[Available records]
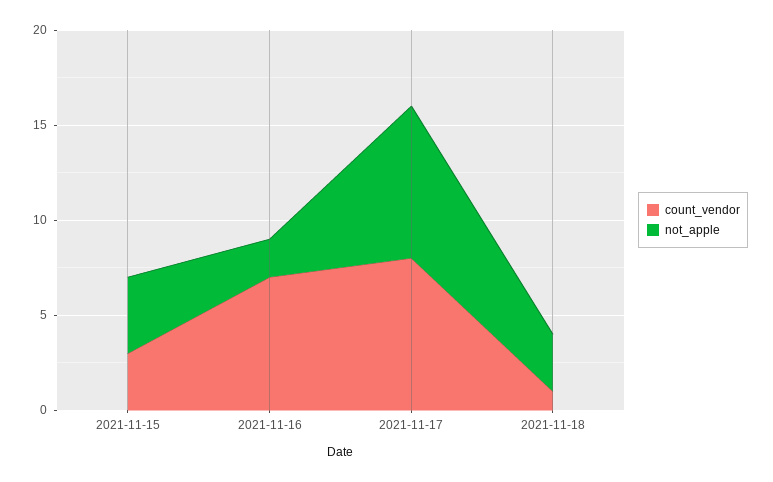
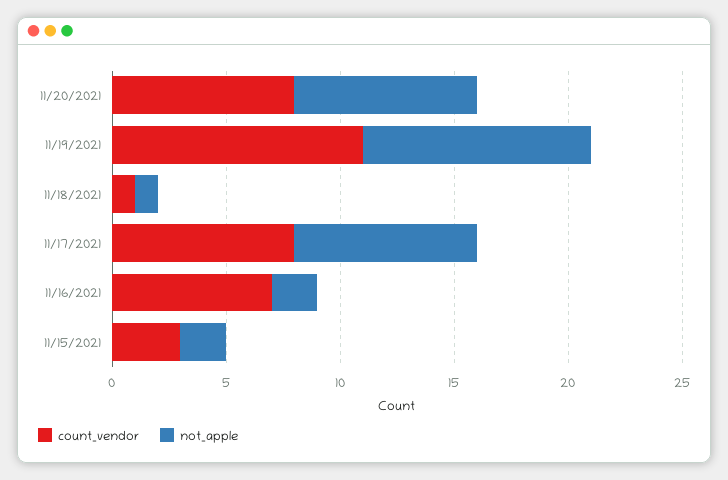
not_apple, 2021-11-15: 4 -> 2
not_apple, 2021-11-18: 3 -> 1
count_vendor, 11/20/2021: none -> 8
not_apple, 11/20/2021: none -> 8
count_vendor, 11/19/2021: none -> 11
not_apple, 11/19/2021: none -> 10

[Brief] Leaving each image aside, repeat the listing above exactly.

[Problem solution]
not_apple, 2021-11-15: 4 -> 2
not_apple, 2021-11-18: 3 -> 1
count_vendor, 11/20/2021: none -> 8
not_apple, 11/20/2021: none -> 8
count_vendor, 11/19/2021: none -> 11
not_apple, 11/19/2021: none -> 10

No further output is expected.